Update: May 15, 2025
Christopher Nolan's THE ODYSSEY is the First Blockbuster Movie To Be Shot Entirely on Imax Film Cameras
Christopher Nolan‘s
The Odyssey, the
Oppenheimer director’s epic take on the classic Greek myth, will shoot entirely on Imax film cameras, a first for a commercial feature.
Nolan is a fan of the big-screen format, which he’s used on
Dunkirk,
Interstellar, the
Dark Knight movies and
Tenet, as well as extensively on
Oppenheimer. But shooting an entire feature film on the famously big, loud and unwieldy Imax film cameras (unlike the lighter, quieter digital Imax cameras, used in recent films such as
Thunderbolts* and the upcoming
Superman) was unworkable.
Until now.
After the success of
Oppenheimer, which earned more than $190 million on Imax screens, some 20 percent of its total gross, Nolan challenged the company to improve its cameras, to make them lighter and quieter, and to solve issues with scanning and processing the cameras’ 70 mm film stock, to allow him to easily watch dailies as he shot.
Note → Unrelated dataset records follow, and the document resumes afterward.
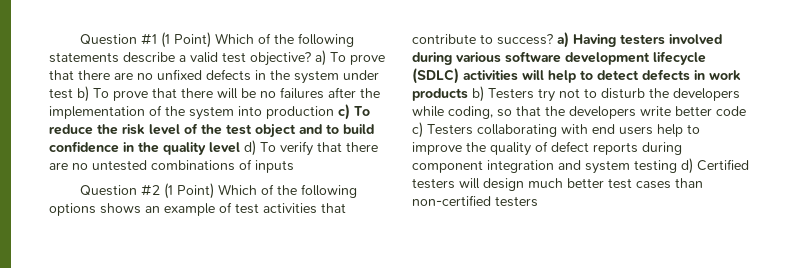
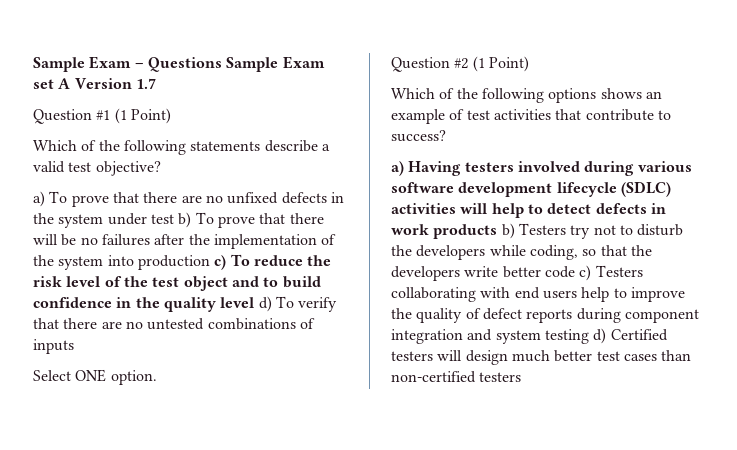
+ Sample Exam – Questions Sample Exam set A Version 1.7
- Question #1 (1 Point) Which of the following statements describe a valid test objective? a) To prove that there are no unfixed defects in the system under test b) To prove that there will be no failures after the implementation of the system into production c) To reduce the risk level of the test object and to build confidence in the quality level d) To verify that there are no untested combinations of inputs
+ Question #1 (1 Point)
+ Which of the following statements describe a valid test objective?
+ a) To prove that there are no unfixed defects in the system under test b) To prove that there will be no failures after the implementation of the system into production c) To reduce the risk level of the test object and to build confidence in the quality level d) To verify that there are no untested combinations of inputs
+ Select ONE option.
- Question #2 (1 Point) Which of the following options shows an example of test activities that contribute to success? a) Having testers involved during various software development lifecycle (SDLC) activities will help to detect defects in work products b) Testers try not to disturb the developers while coding, so that the developers write better code c) Testers collaborating with end users help to improve the quality of defect reports during component integration and system testing d) Certified testers will design much better test cases than non-certified testers
+ Question #2 (1 Point)
+ Which of the following options shows an example of test activities that contribute to success?
+ a) Having testers involved during various software development lifecycle (SDLC) activities will help to detect defects in work products b) Testers try not to disturb the developers while coding, so that the developers write better code c) Testers collaborating with end users help to improve the quality of defect reports during component integration and system testing d) Certified testers will design much better test cases than non-certified testers

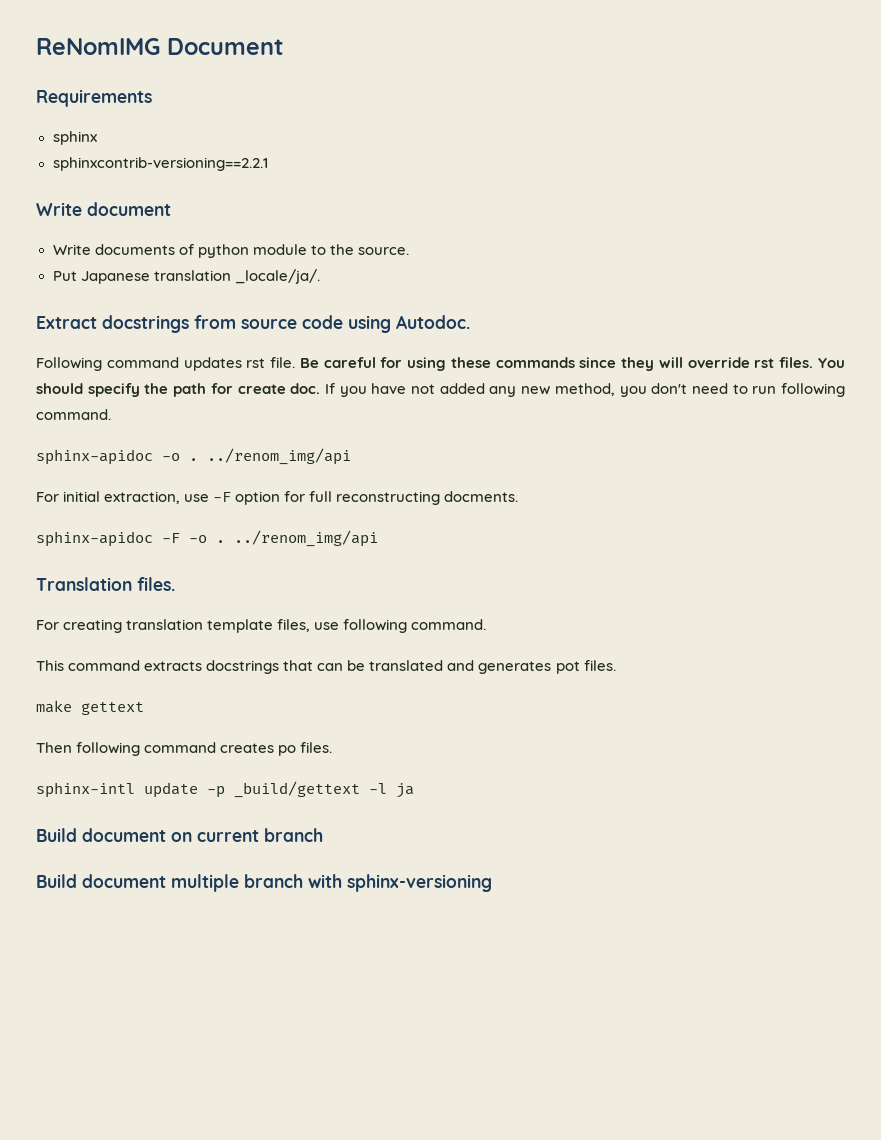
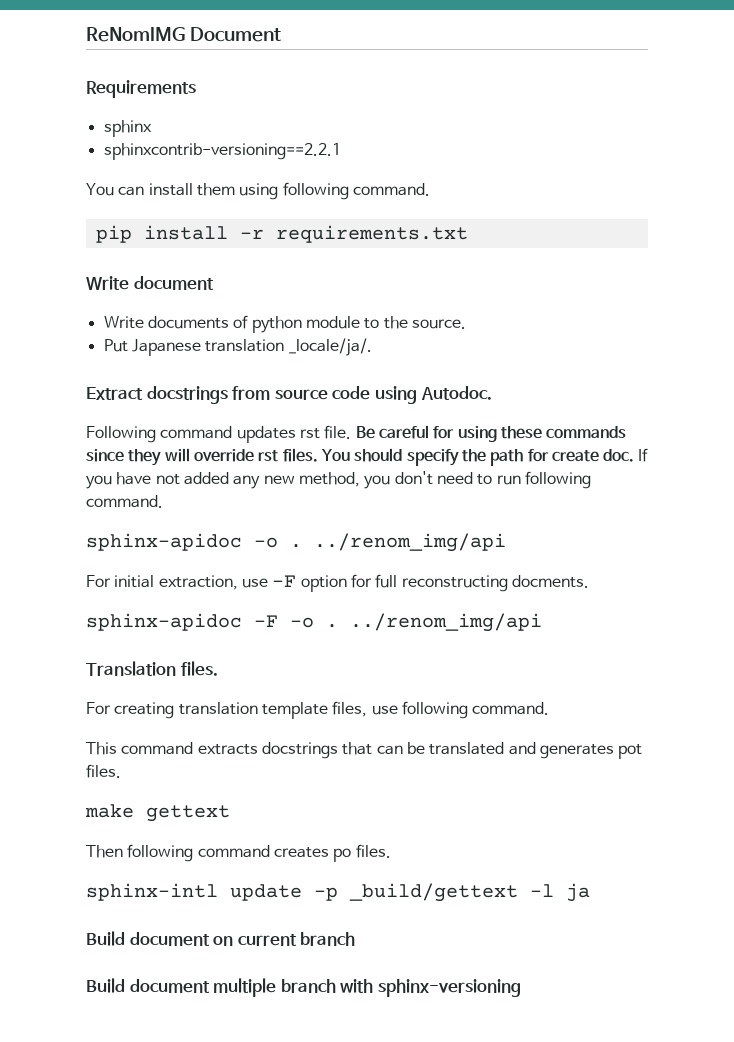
+ You can install them using following command.
+ pip install -r requirements.txt

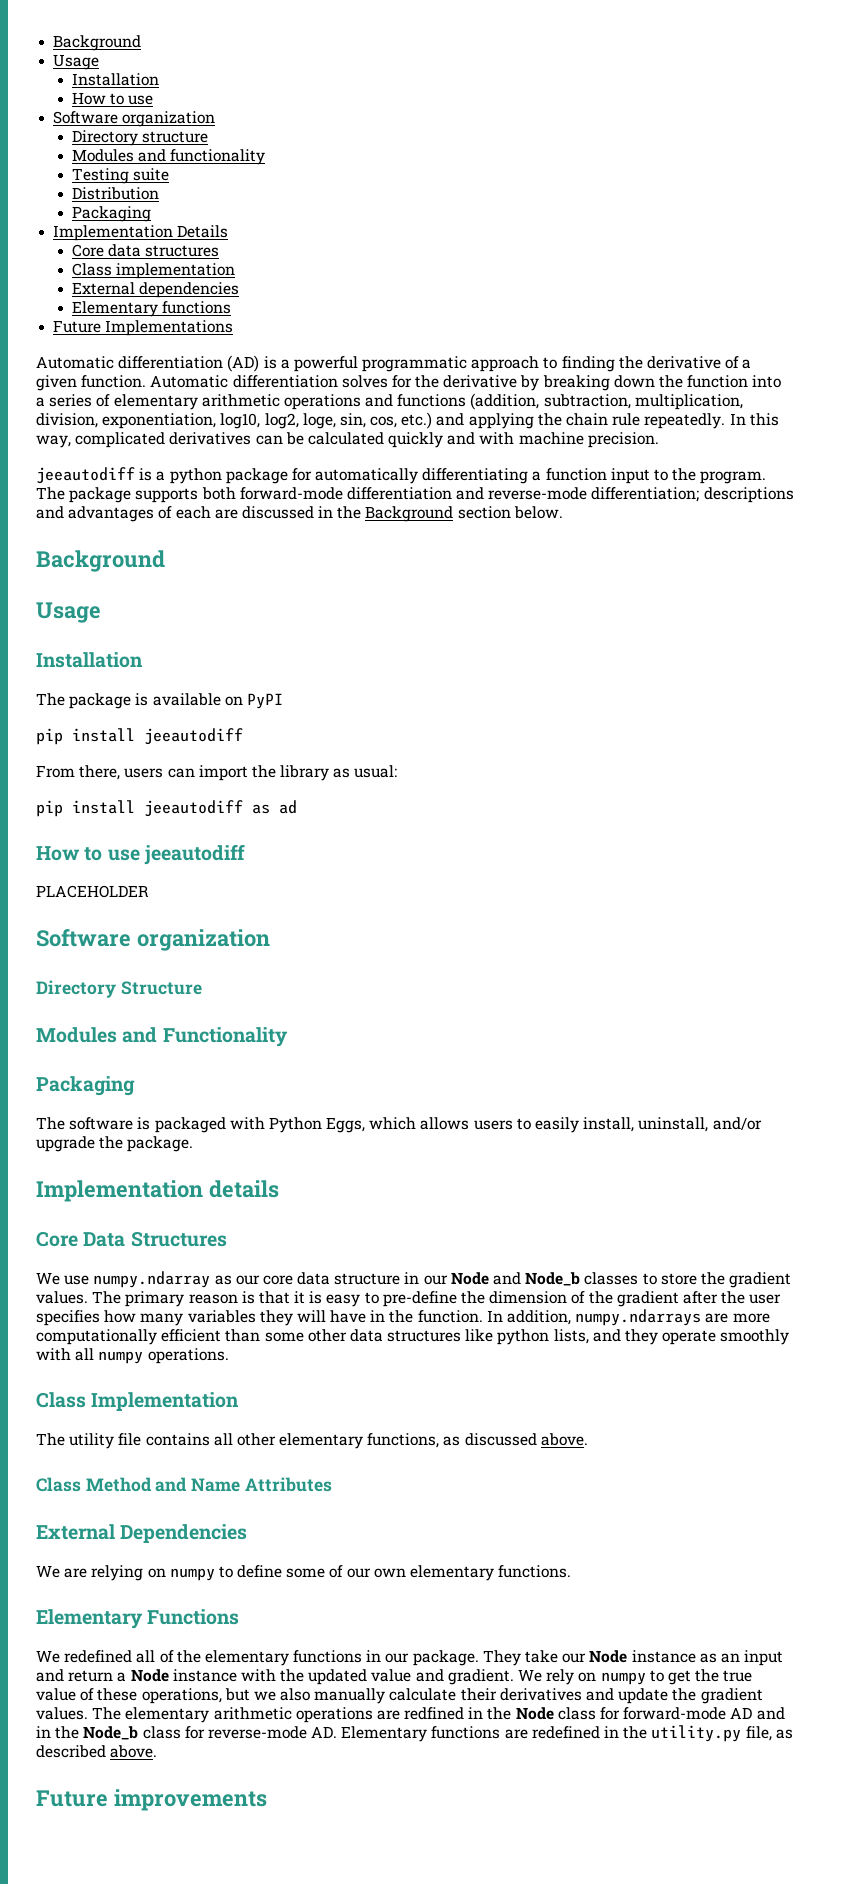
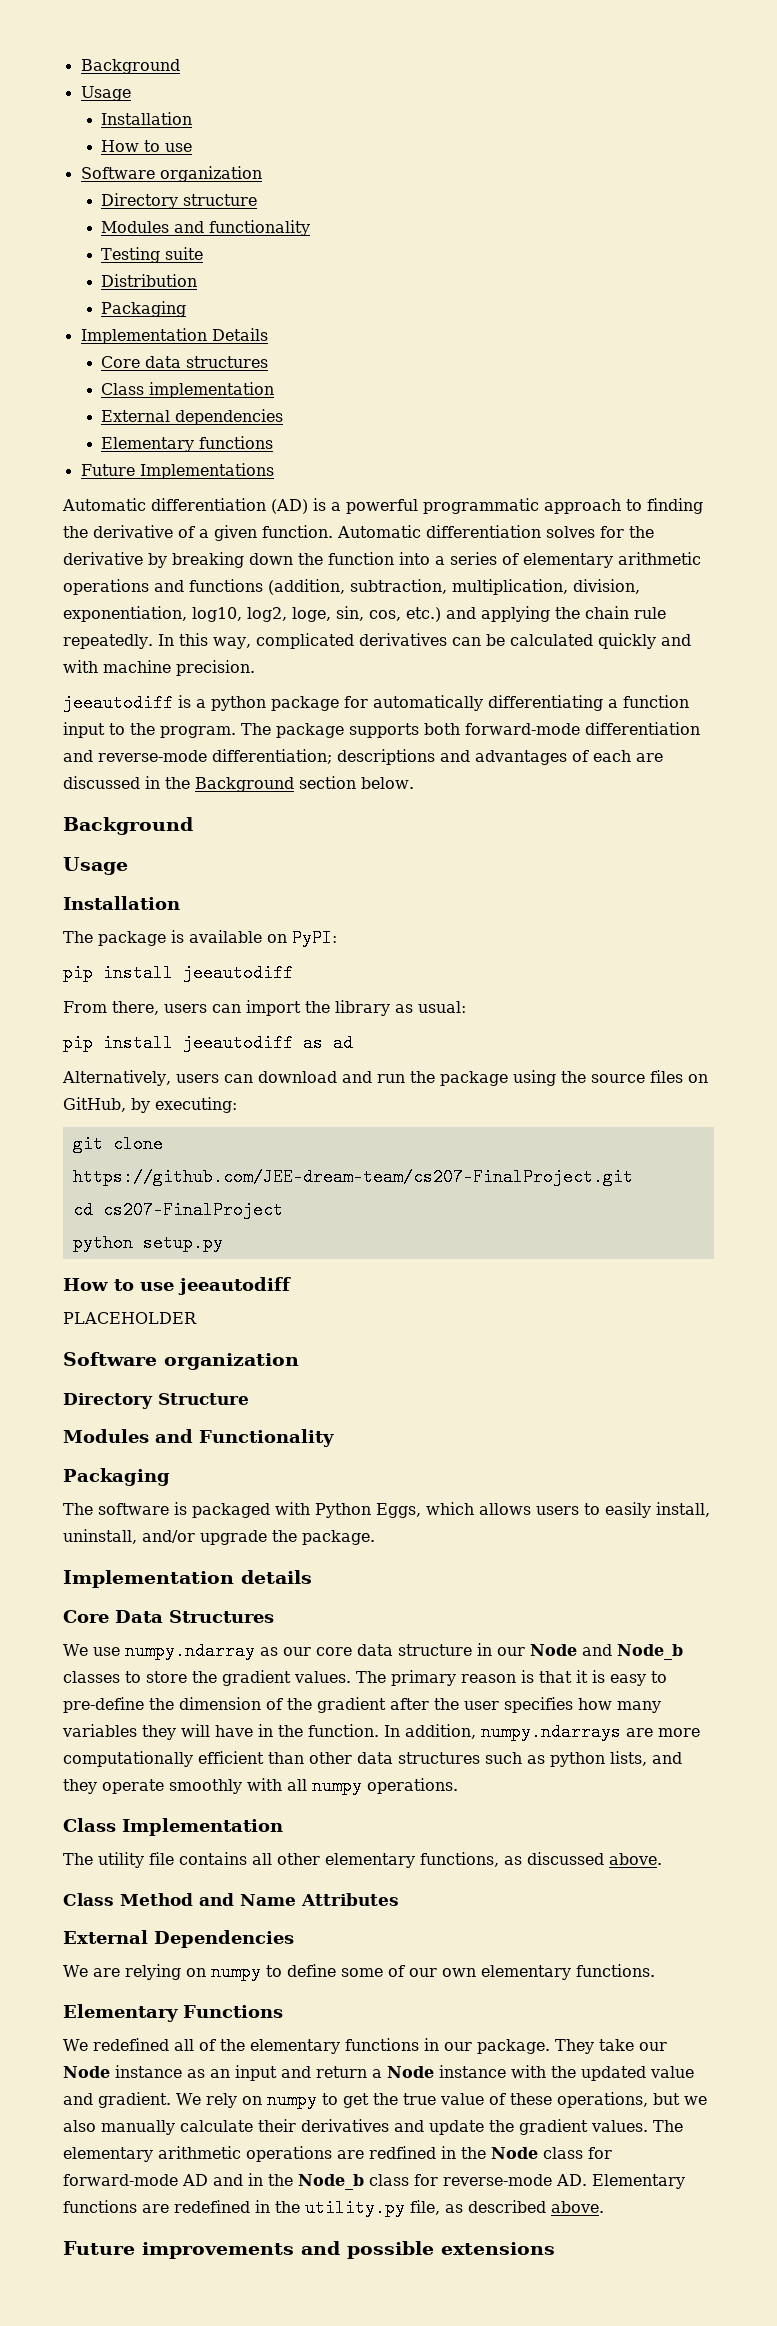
- The package is available on PyPI
+ The package is available on PyPI:
+ Alternatively, users can download and run the package using the source files on GitHub, by executing:
+ git clone https://github.com/JEE-dream-team/cs207-FinalProject.git
+ cd cs207-FinalProject
+ python setup.py
- In addition, numpy.ndarrays are more computationally efficient than some other data structures like python lists, and they operate smoothly with all numpy operations.
+ In addition, numpy.ndarrays are more computationally efficient than other data structures such as python lists, and they operate smoothly with all numpy operations.
- Future improvements
+ Future improvements and possible extensions

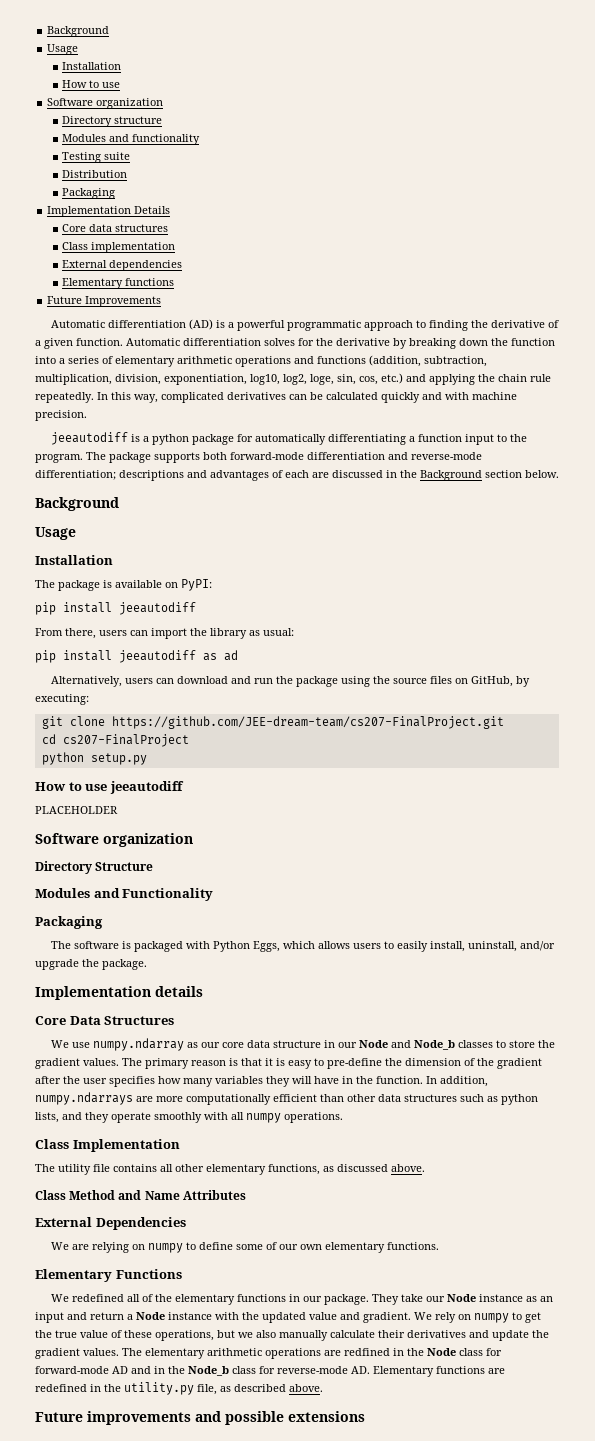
- Future Implementations
+ Future Improvements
“Chris called me up and said, ‘If you can figure out how to solve the problems, I will make [
Odyssey] 100 percent in Imax.’ And that’s what we’re doing,” said Imax CEO Rich Gelfond, speaking at the company’s annual press lunch in Cannes on Thursday. “He forced us to rethink that side of our business, our film recorders, our film cameras.”
The new Imax cameras are reportedly 30 percent quieter — so those infamous muffled dialogue scenes in Nolan films could be a thing of the past — and substantially lighter. Gelfond said new film scanning and processing techniques will allow a faster turnaround for dailies.
The new film cameras are reserved for Nolan for now, but after he wraps
The Odyssey, Imax will begin renting them out to other directors.
There should be plenty of demand. Gelfond talked up the “record number” of films releasing in 2025 that shot at least some scenes with Imax cameras or “filmed for Imax” using Imax-approved cameras, including Ryan Coogler’s
Sinners, Tom Cruise starrer
Mission: Impossible – The Final Reckoning, which had its Imax debut in Cannes on Wednesday night, and Joseph Kosinski’s upcoming racing movie
Formula One, starring Brad Pitt.
Narnia, Greta Gerwig’s upcoming fantasy film, will be shot for Imax, though Gelford said it was not yet clear if the
Barbie director would be using Imax cameras for some of the scenes. Netflix has signed a global deal with Imax, giving them a 28-day exclusive theatrical window for
Narnia before the film is released on the streamer.
After 'Oppenheimer,' the big-screen company designed new cameras and production tech to allow Nolan to shoot in Imax, on film, end-to-end in his upcoming epic, and not just for select sequences.